A justificação para isso, notam os técnicos da Fundação Mo Ibrahim, vai da juventude da população africana, a mais jovem do mundo, as singularidades climatéricas de África, embora não esteja, de forma alguma, afastada a possibilidade de o continente vir no futuro breve a ser palco da mais grave situação relacionada à Covid-19 em todo o planeta, pondo em evidência as já sublinhadas fragilidades sociais, económicas, na saúde, nos dados estatísticos, na recolha de informação e sua análise,

"A velocidade a que os países conseguem detectar, reportar e responder aos surtos epidémicos é um reflexo da capacidade institucional local, sendo esta pandemia um teste claro à governação e à liderança em África", aponta o relatório, sublinhando que isso se vai notar tanto a um nível nacional como regional e continental.

Com mais de mil milhões de habitantes, os sistemas de saúde no continente poderão ficar rapidamente sobreocupados e colapsar, notam os peritos da Fundação como um dos principais desafios aos Governos colocados pela emergência desta pandemia, para além do brutal impacto económico sobre as frágeis economias em todas as latitudes.

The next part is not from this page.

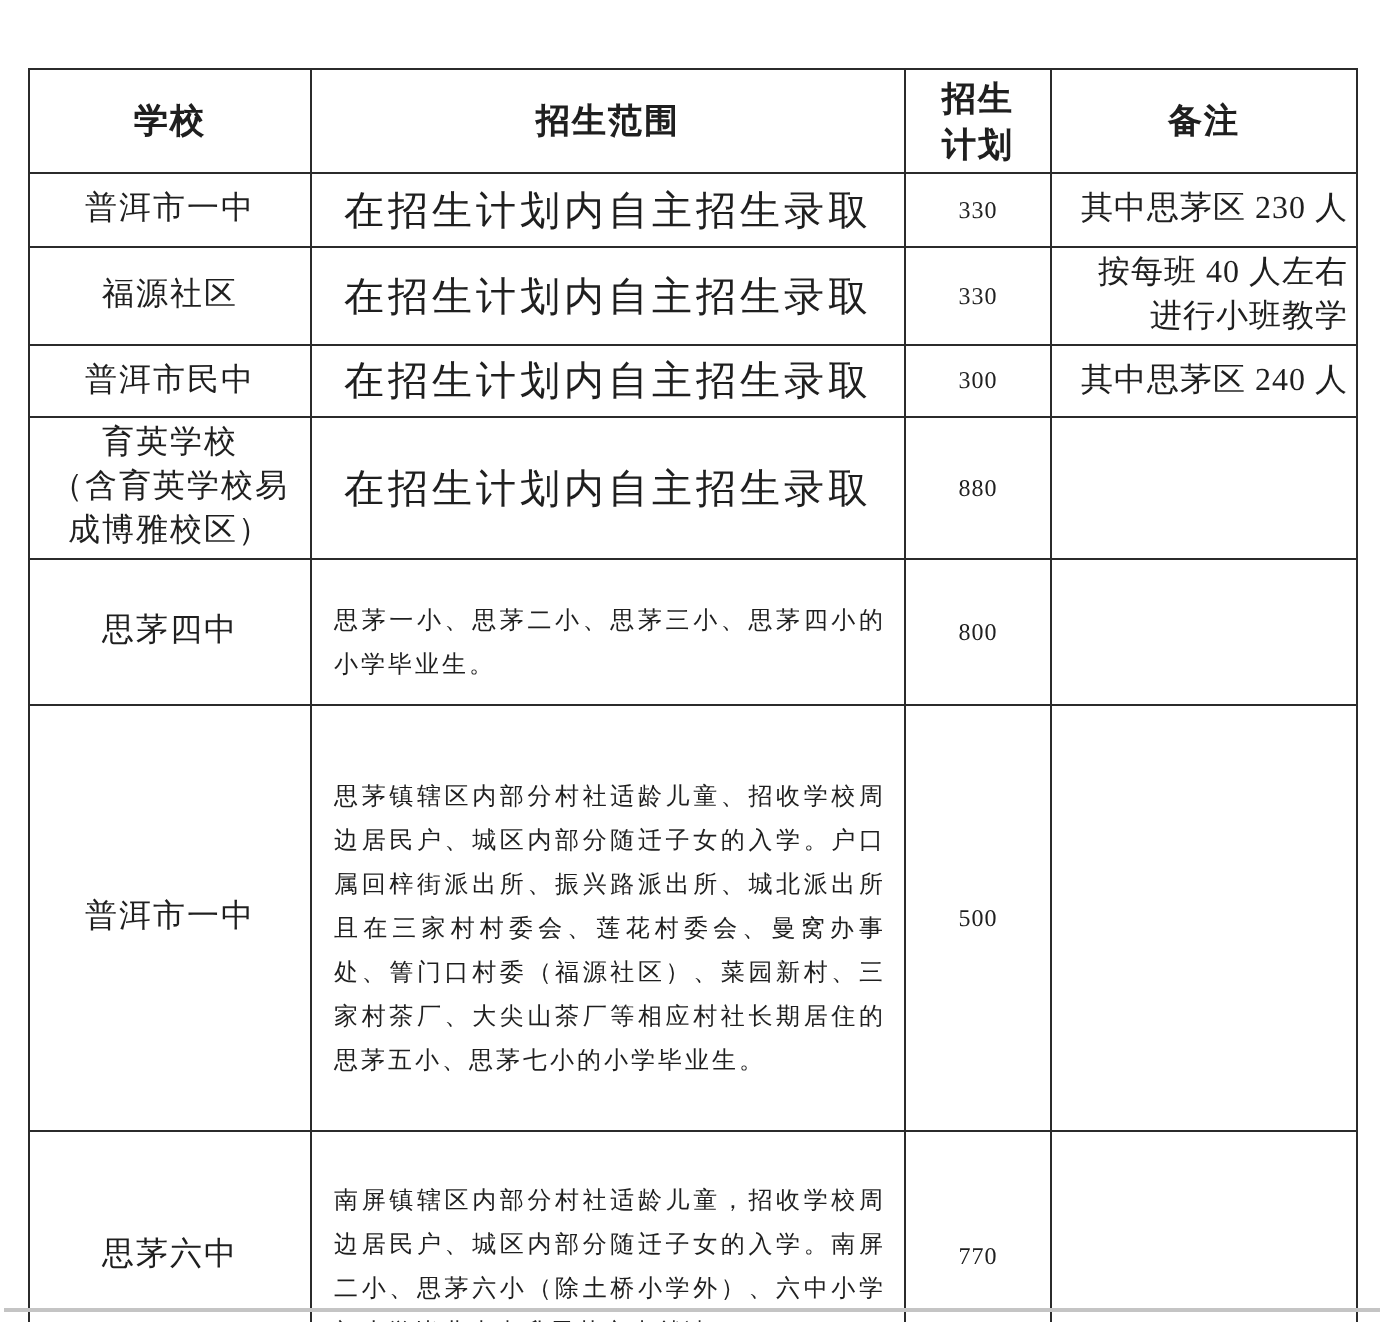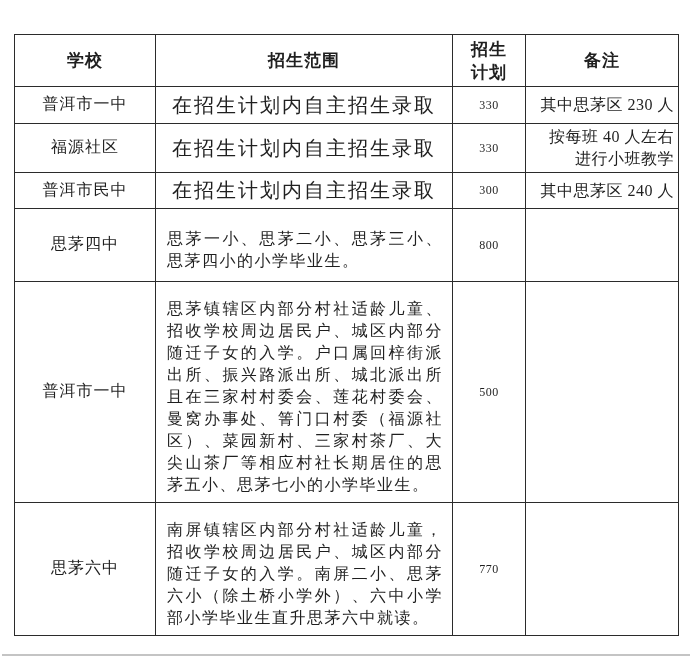"育英学校" tr { html: none -> <tr> <td>育英学校 （含育英学校易 成博雅校区）</td> <td>在招生计划内自主招生录取</td> <td>880</td> <td></td> </tr> }
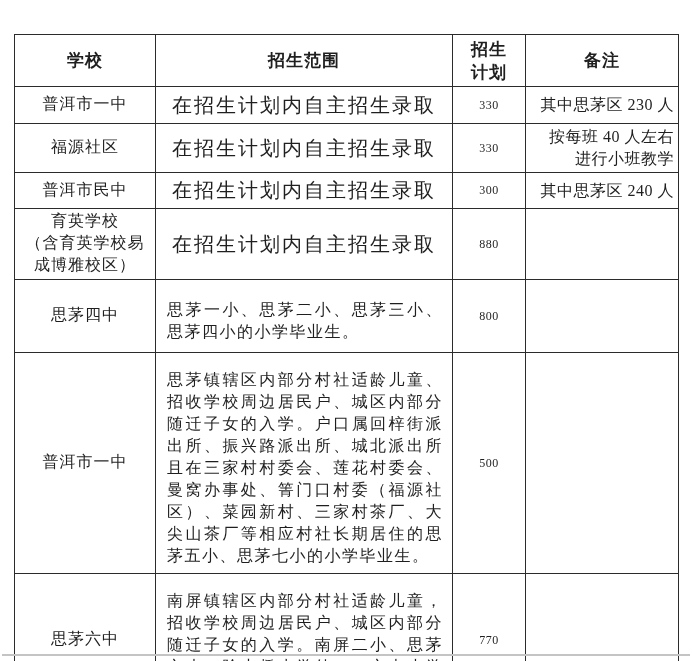"思茅一小、思茅二小、思茅三小、思茅四小的小学毕业生。" td.scope-para { font-size: 16px -> 12px }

"A pandemia da Covid-19 vai ter um impacto generalizado em todo o continente, e, se ocorrer mais tarde, vai isolar África dos benefícios da recuperação noutras geografias, e intramuros, esta pandemia vai por em evidência das discrepâncias regionais ou ainda entre países situados nas mesmas sub-regiões, vai engrandecer os já perigosos níveis de desemprego e, entre outras consequências, estancar o fluxo de investimento público e privado, incluindo o estrangeiro.

Não menos importante para a Fundação Mo Ibrahim é o potencial gerador de conflitualidade social interna e conflitos entre Estados, o que "exige uma atenção imediata e a coordenação de respostas a nível regional e continental".

O texto introdutório ao relatório aponta ainda para a urgência de aproveitar as lições retiradas das epidemias de Ébola no passado, onde ficou em evidência que a coordenação dos vários actores regionais melhora substancialmente a capacidade de resposta, até orque entre os 54 países de África, 22, o que inclui Angola, segundo se pode ler neste relatório, não possuem qualquer serviço de saúde universal e gratuito.

Numa síntese da principal mensagem inserida neste trabalho da Fundação Mo Ibrahim surge em destaque a evidência de que, perante as fragilidades dos sistemas de saúde nacionais, o que é claramente sublinhado pelos dados publicados pelos CDC Africa (Centros de Controlo e Prevenção de Doenças), são inúmeras as vantagens de coordenação para a formulação das políticas de resposta a esta ameaça comum.

Por exemplo, em relação a Angola, nos sectores da Saúde, da Educação e gestão pública, três dos cinco considerados, que inclui ainda infra-estruturas e segurança nacional, o país aparece nos cinco piores classificados, sendo mesmo o pior em Saúde, onde está com países como o Chade, Libéria ou a RDC.